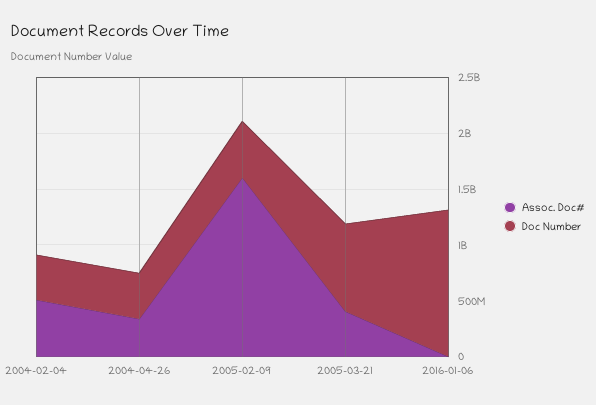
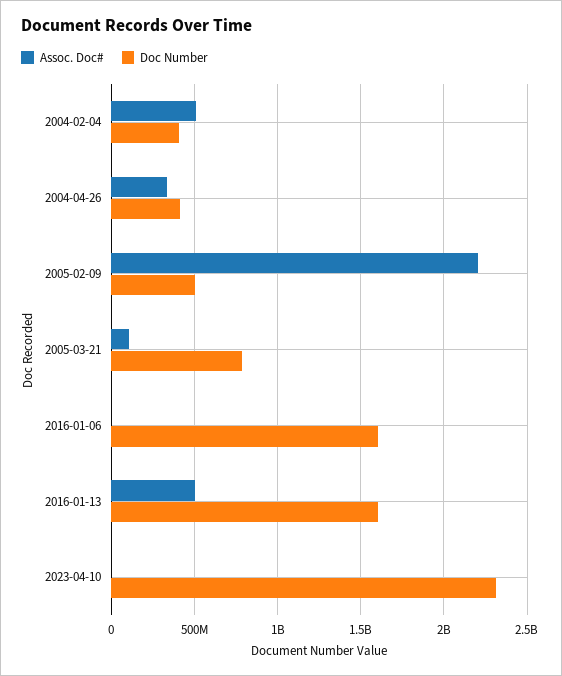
Assoc. Doc#, 2005-02-09: 1600000000 -> 2200000000
Assoc. Doc#, 2005-03-21: 400000000 -> 100000000
Doc Number, 2016-01-06: 1300000000 -> 1600000000
Assoc. Doc#, 2016-01-13: none -> 500000000
Doc Number, 2016-01-13: none -> 1600000000
Assoc. Doc#, 2023-04-10: none -> 0
Doc Number, 2023-04-10: none -> 2300000000

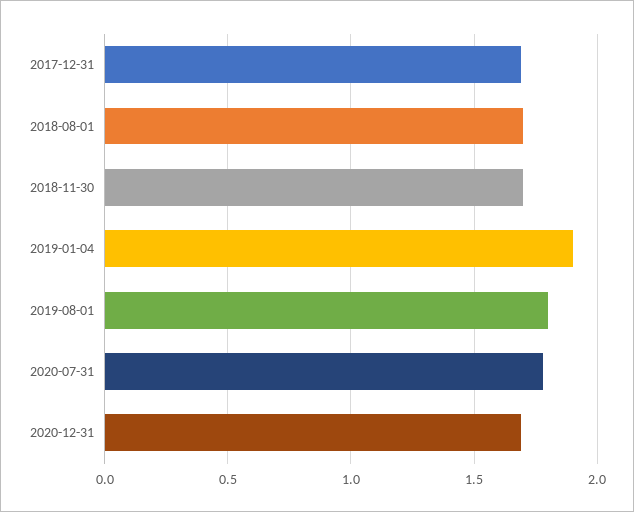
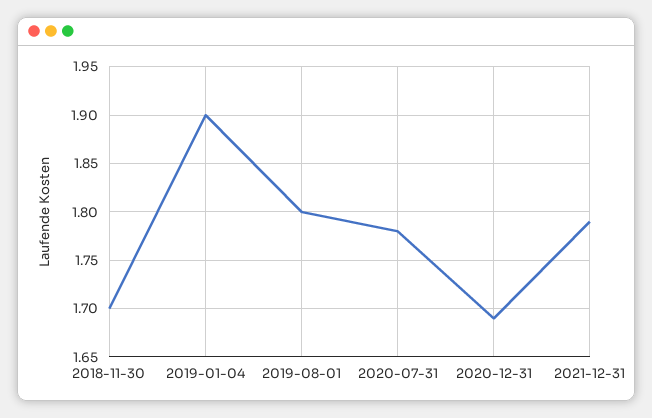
2017-12-31: 1.7 -> none
2018-08-01: 1.7 -> none
2021-12-31: none -> 1.79

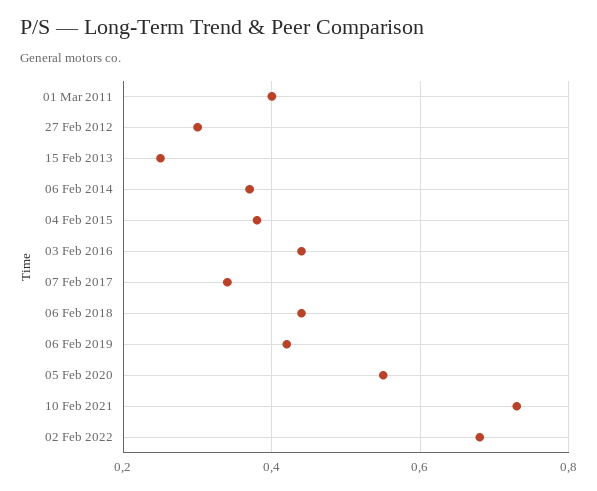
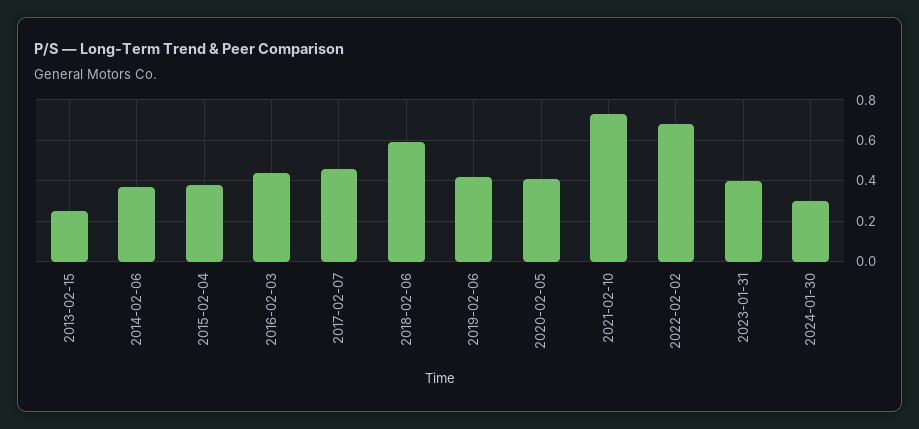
01 Mar 2011: 0.4 -> none
27 Feb 2012: 0.3 -> none
07 Feb 2017: 0.35 -> 0.45
06 Feb 2018: 0.45 -> 0.6
05 Feb 2020: 0.55 -> 0.4
2023-01-31: none -> 0.4
2024-01-30: none -> 0.3

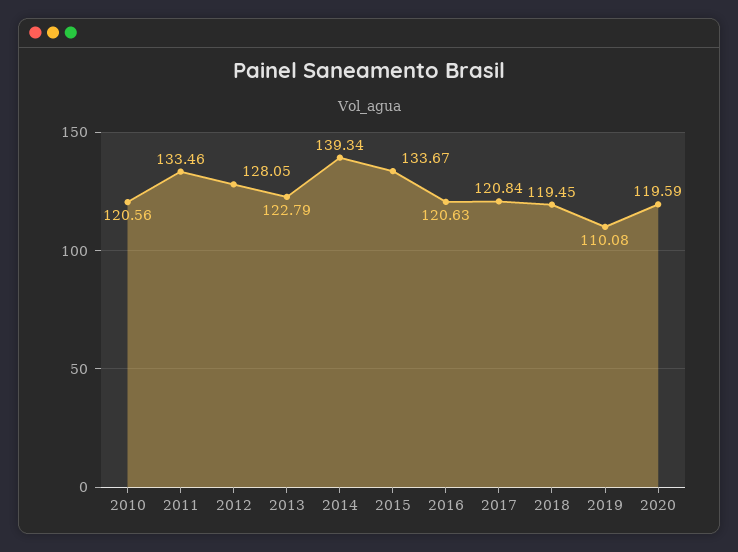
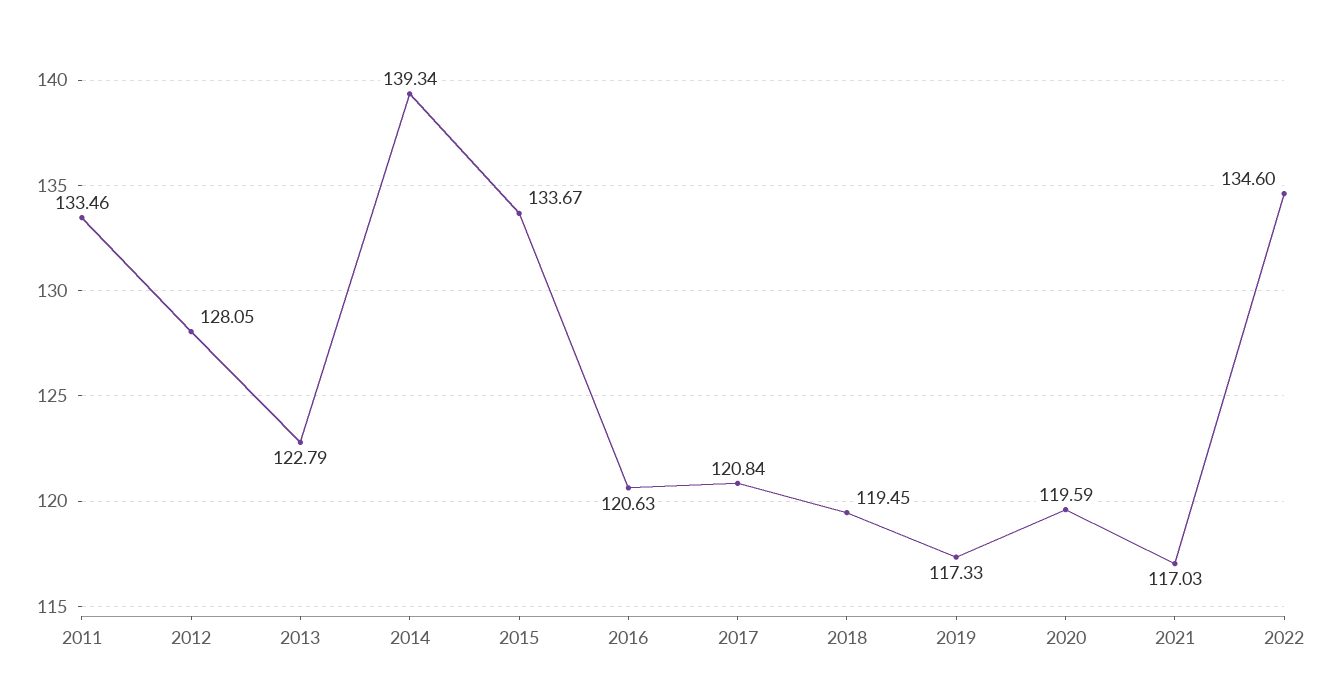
2010: 120.56 -> none
2019: 110.08 -> 117.33
2021: none -> 117.03
2022: none -> 134.6

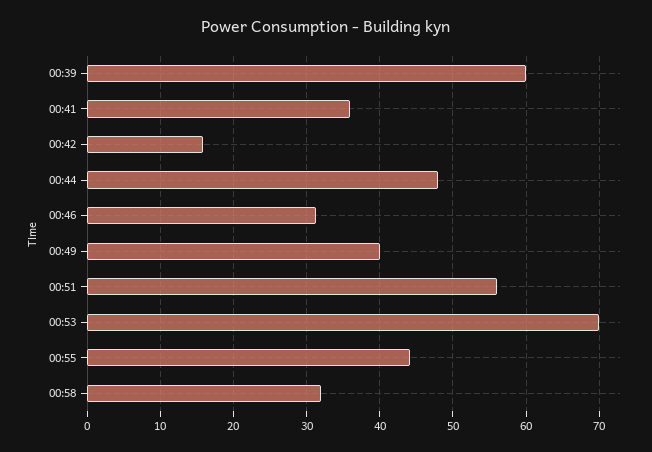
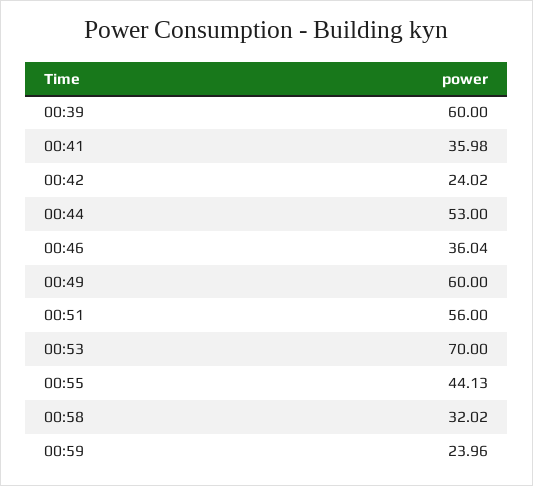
00:42: 16 -> 24.02
00:44: 48 -> 53
00:46: 31 -> 36.04
00:49: 40 -> 60
00:59: none -> 23.96

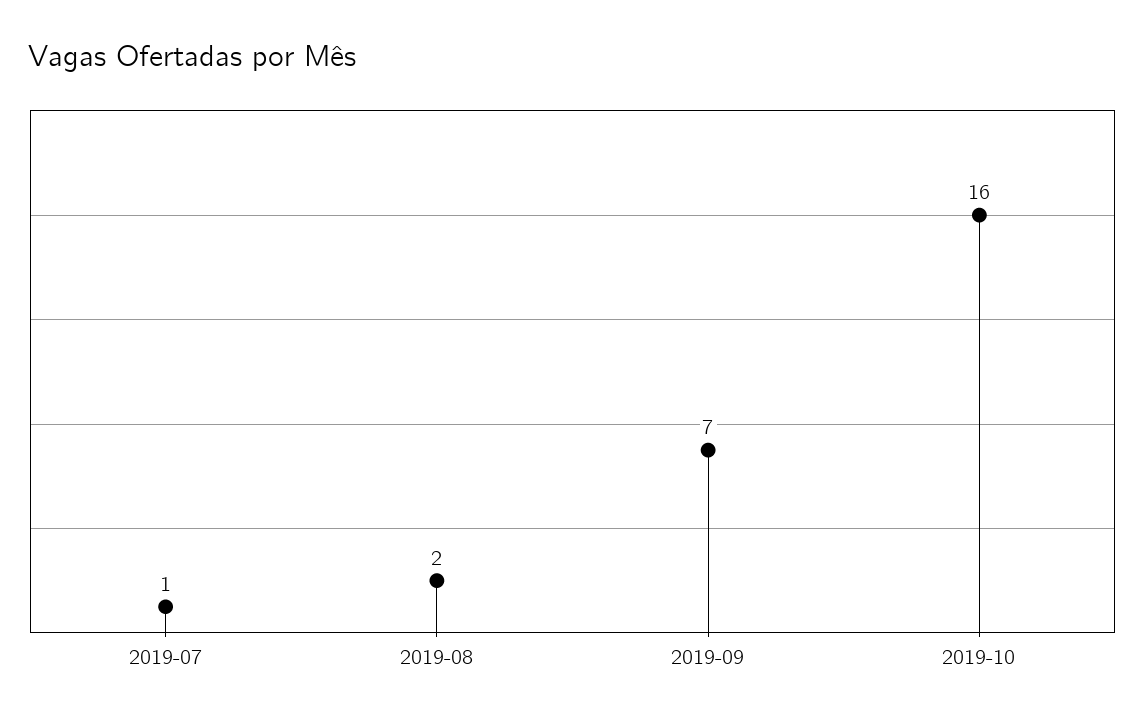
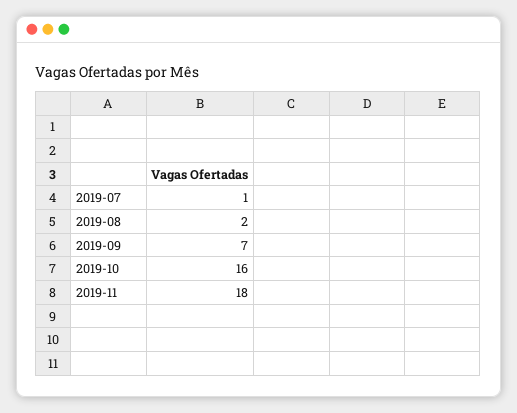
2019-11: none -> 18

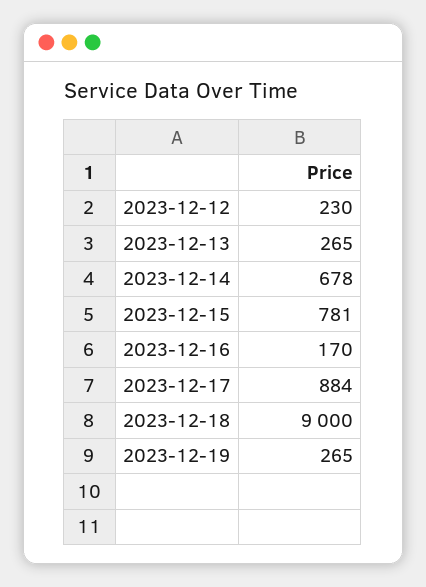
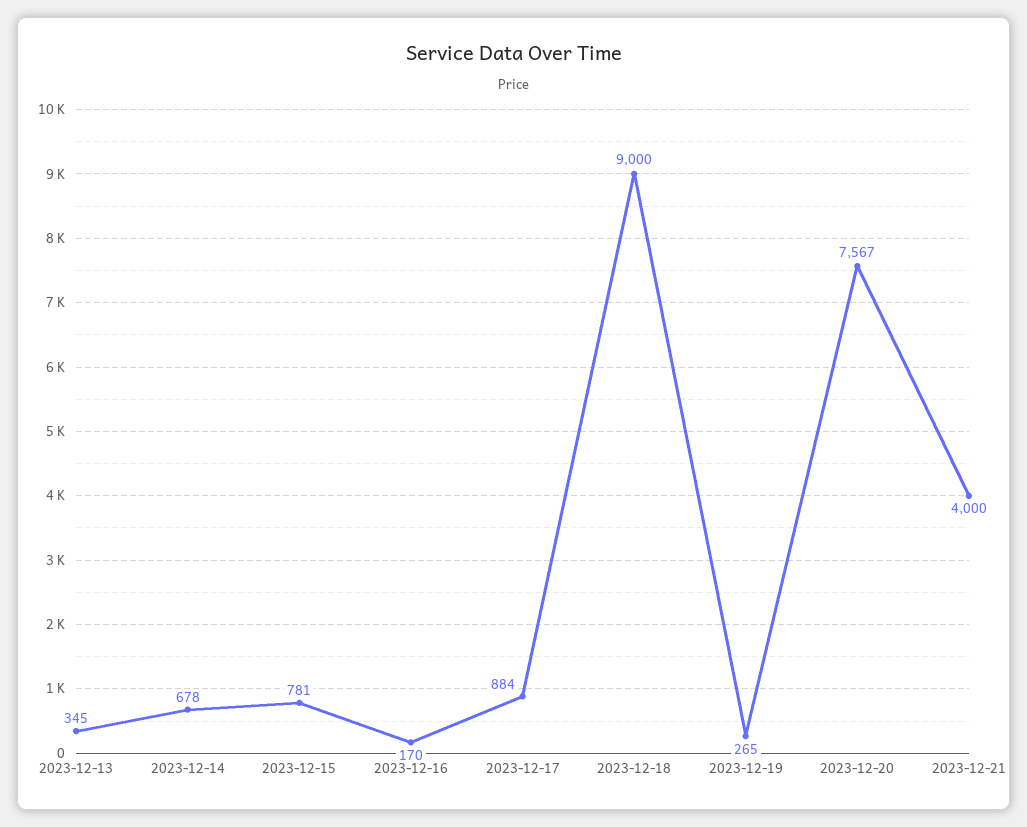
2023-12-12: 230 -> none
2023-12-13: 265 -> 345
2023-12-20: none -> 7567
2023-12-21: none -> 4000

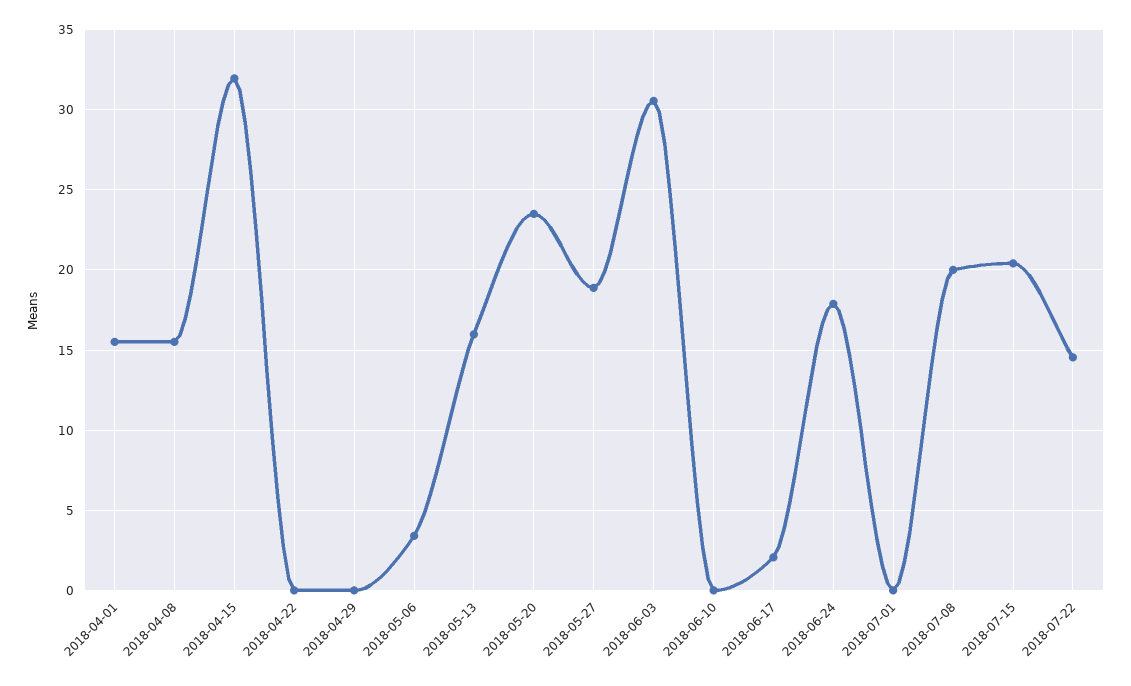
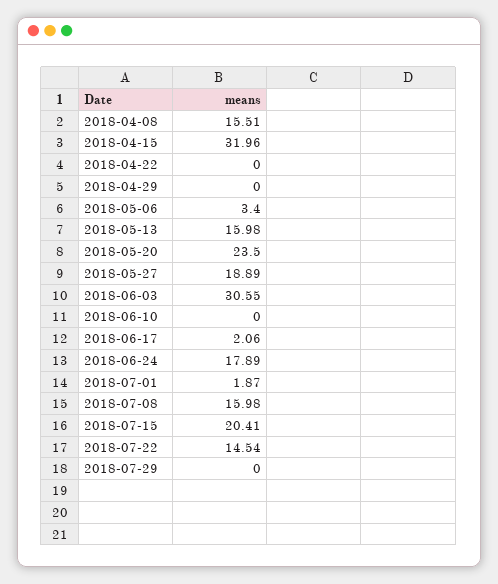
2018-04-01: 15.5 -> none
2018-07-01: 0 -> 1.87
2018-07-08: 20 -> 15.98
2018-07-29: none -> 0

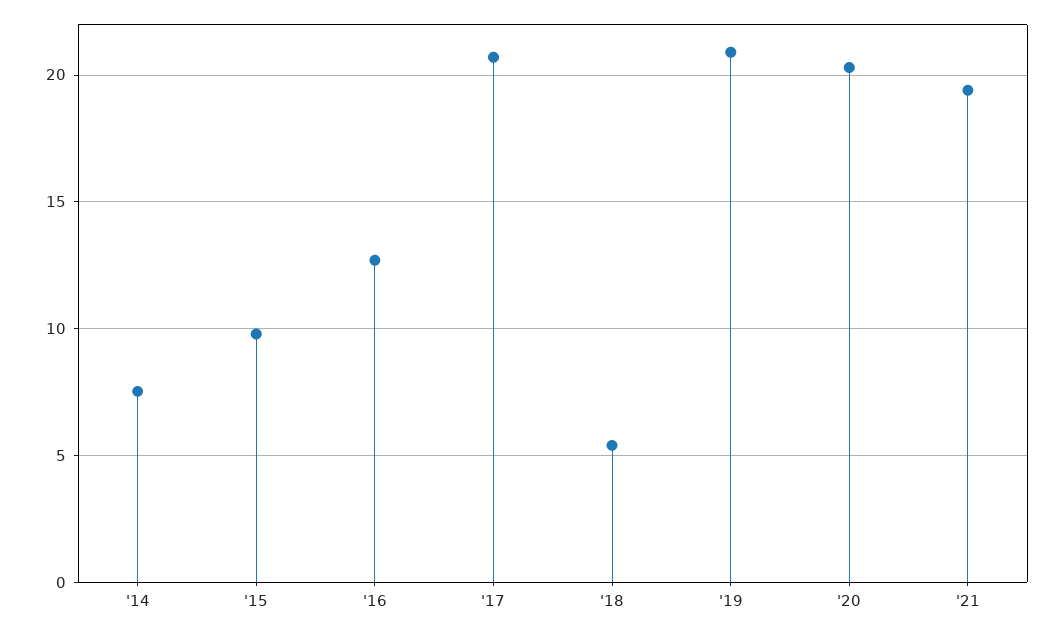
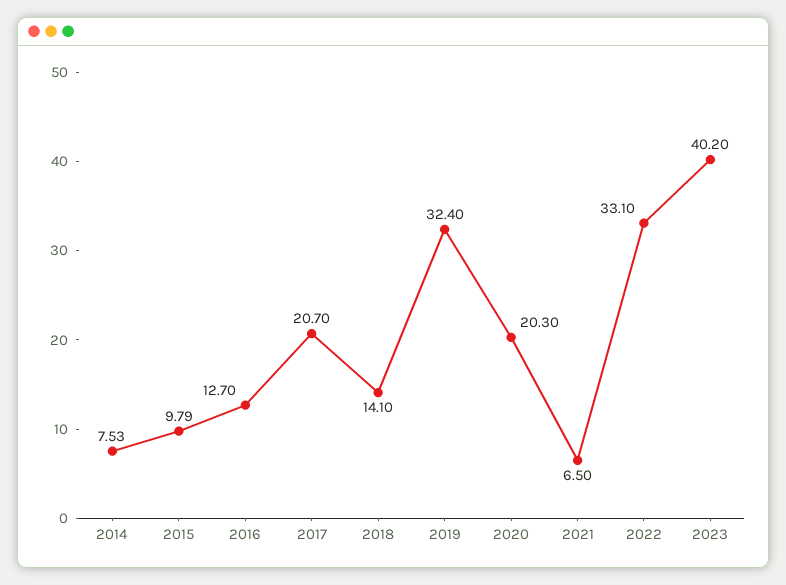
'18: 5.5 -> 14.1
'19: 21 -> 32.4
'21: 19.5 -> 6.5
2022: none -> 33.1
2023: none -> 40.2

::::::::

• **WHAT YOU NEED TO DO**
The expected output is an exact retyping of the lines from the line with "2019-11: none -> 18" through the last line of the data, with both ends kept and the pictures dropped.

• **ANSWER SPACE**
2019-11: none -> 18

2023-12-12: 230 -> none
2023-12-13: 265 -> 345
2023-12-20: none -> 7567
2023-12-21: none -> 4000

2018-04-01: 15.5 -> none
2018-07-01: 0 -> 1.87
2018-07-08: 20 -> 15.98
2018-07-29: none -> 0

'18: 5.5 -> 14.1
'19: 21 -> 32.4
'21: 19.5 -> 6.5
2022: none -> 33.1
2023: none -> 40.2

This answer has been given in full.